# DiRT 3′s Online Pass Can’t Be Disabled For PS3 Owners



## Ares (Nov 23, 2009)

*DiRT 3′s Online Pass Can’t Be Disabled For PS3 Owners*
05/25/2011 Written by Zak Islam










Due to the PlayStation Store’s outage, gamers cannot redeem online passes for games which require you to do so. However, _Mortal Kombat_ developer Netherrealm made an exception to allow players of the fighter to connect to the multiplayer mode without redeeming a code. The same exception will unfortunately not apply to the PlayStation 3 version of Codemasters’ _DiRT 3_.

Codemasters said that temporarily removing VIP pass – which includes the online component in every new copy of the off-road racer – would require a patch. The update would, however, take longer to go online than it will take for the PlayStation Store to resume normal service.

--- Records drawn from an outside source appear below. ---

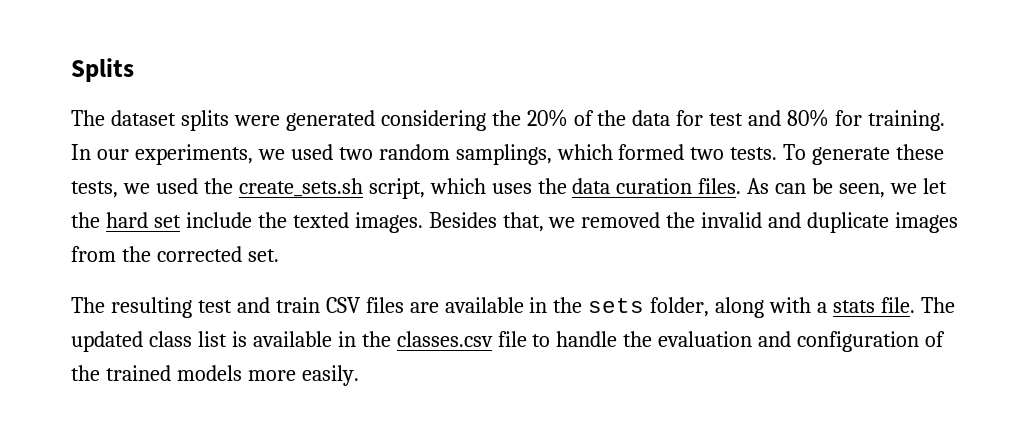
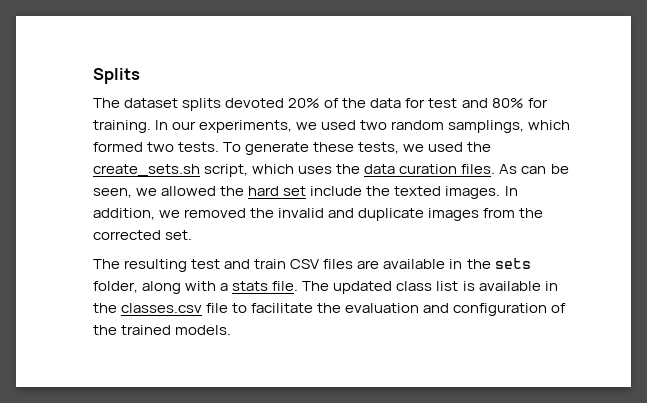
- The dataset splits were generated considering the 20% of the data for test and 80% for training.
+ The dataset splits devoted 20% of the data for test and 80% for training.
- As can be seen, we let the hard set include the texted images.
+ As can be seen, we allowed the hard set include the texted images.
- Besides that, we removed the invalid and duplicate images from the corrected set.
+ In addition, we removed the invalid and duplicate images from the corrected set.
- The updated class list is available in the classes.csv file to handle the evaluation and configuration of the trained models more easily.
+ The updated class list is available in the classes.csv file to facilitate the evaluation and configuration of the trained models.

A Codemasters’ representative recently explained to Eurogamer on _DiRT 3_‘s online pass matter:_We’ve looked into doing something similar for Dirt 3 but it’s not technically possible. It’s hard-coded into the game._​What are your thoughts on games requiring a pass to enter its online multiplayer functionality?

Source: PSLS


----------



## Moonfly (Aug 1, 2008)

I reckon online passes are here to stay, so it might be worth devs considering every eventuality in the future. I dont like the online pass thing, but then if your buying games from new, I guess its not a problem. Still, I see the passes as the start of a drive by publishers to remove game stores from the equation, possibly with an eventual goal of making all games online delivery only.


----------